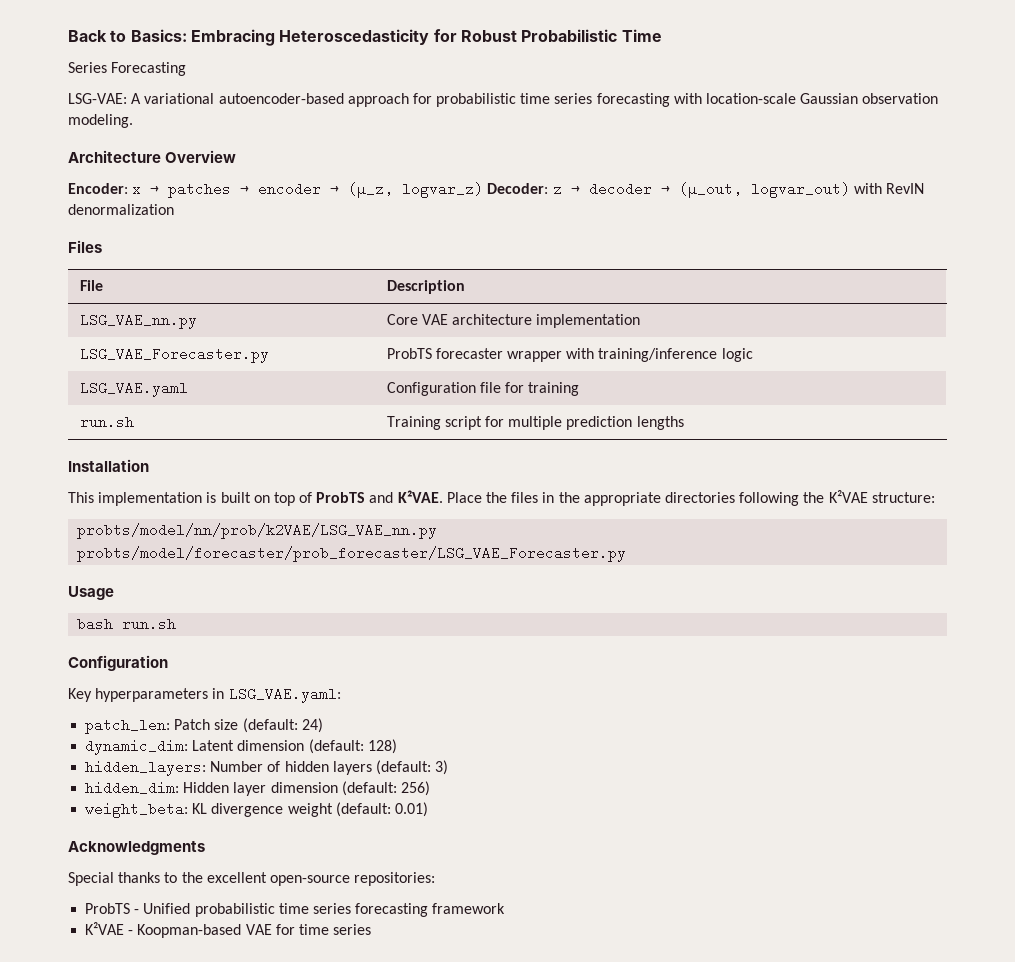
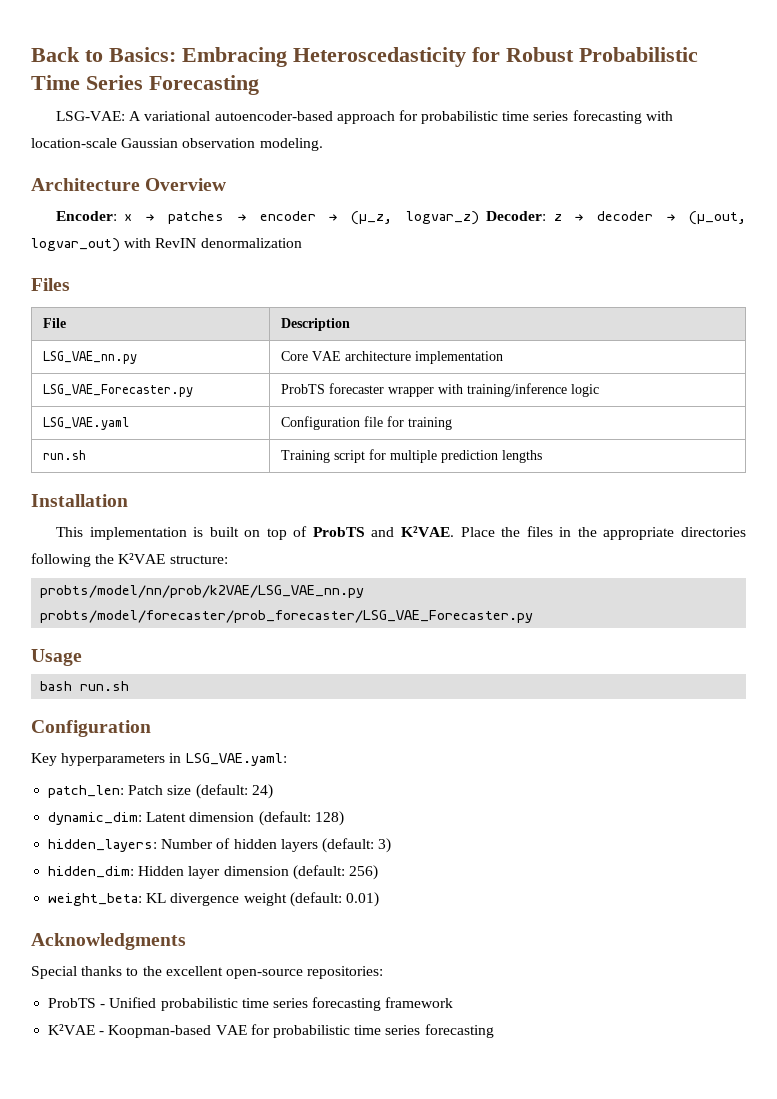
- Back to Basics: Embracing Heteroscedasticity for Robust Probabilistic Time
- Series Forecasting
+ Back to Basics: Embracing Heteroscedasticity for Robust Probabilistic Time Series Forecasting
- K²VAE - Koopman-based VAE for time series
+ K²VAE - Koopman-based VAE for probabilistic time series forecasting

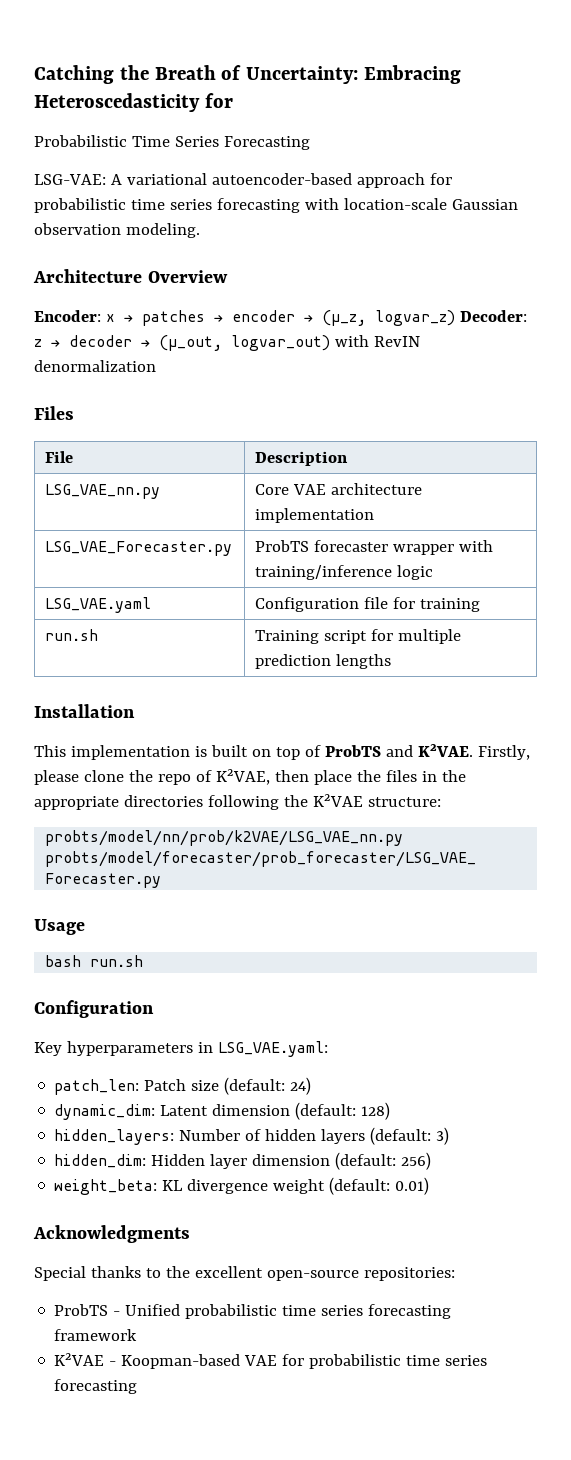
- Back to Basics: Embracing Heteroscedasticity for Robust Probabilistic Time Series Forecasting
+ Catching the Breath of Uncertainty: Embracing Heteroscedasticity for
+ Probabilistic Time Series Forecasting
- Place the files in the appropriate directories following the K²VAE structure:
+ Firstly, please clone the repo of K²VAE, then place the files in the appropriate directories following the K²VAE structure:

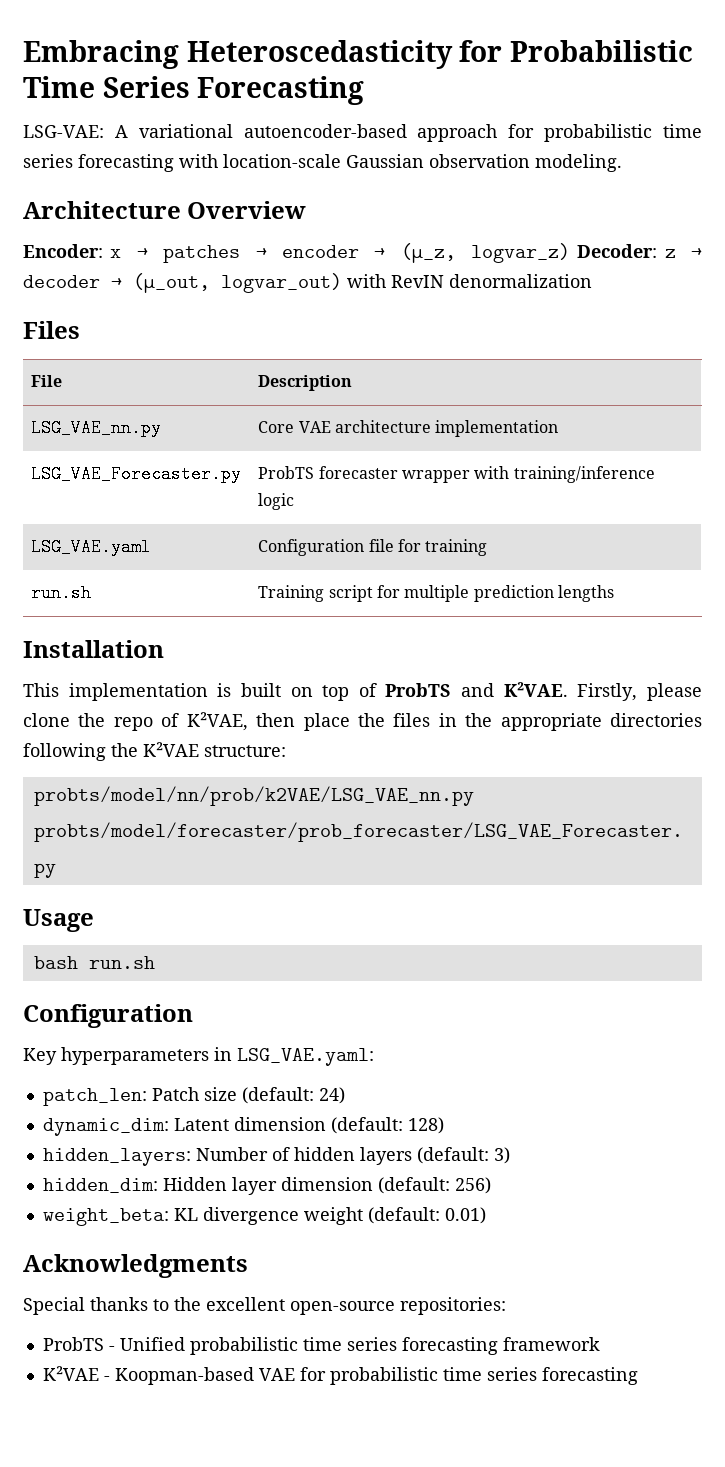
- Catching the Breath of Uncertainty: Embracing Heteroscedasticity for
- Probabilistic Time Series Forecasting
+ Embracing Heteroscedasticity for Probabilistic Time Series Forecasting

PROBLEM REQUIREMENTS — Would you restate the listing word for word and leave every picture out?

EXERCISE OUTPUT —
- Back to Basics: Embracing Heteroscedasticity for Robust Probabilistic Time
- Series Forecasting
+ Back to Basics: Embracing Heteroscedasticity for Robust Probabilistic Time Series Forecasting
- K²VAE - Koopman-based VAE for time series
+ K²VAE - Koopman-based VAE for probabilistic time series forecasting

- Back to Basics: Embracing Heteroscedasticity for Robust Probabilistic Time Series Forecasting
+ Catching the Breath of Uncertainty: Embracing Heteroscedasticity for
+ Probabilistic Time Series Forecasting
- Place the files in the appropriate directories following the K²VAE structure:
+ Firstly, please clone the repo of K²VAE, then place the files in the appropriate directories following the K²VAE structure:

- Catching the Breath of Uncertainty: Embracing Heteroscedasticity for
- Probabilistic Time Series Forecasting
+ Embracing Heteroscedasticity for Probabilistic Time Series Forecasting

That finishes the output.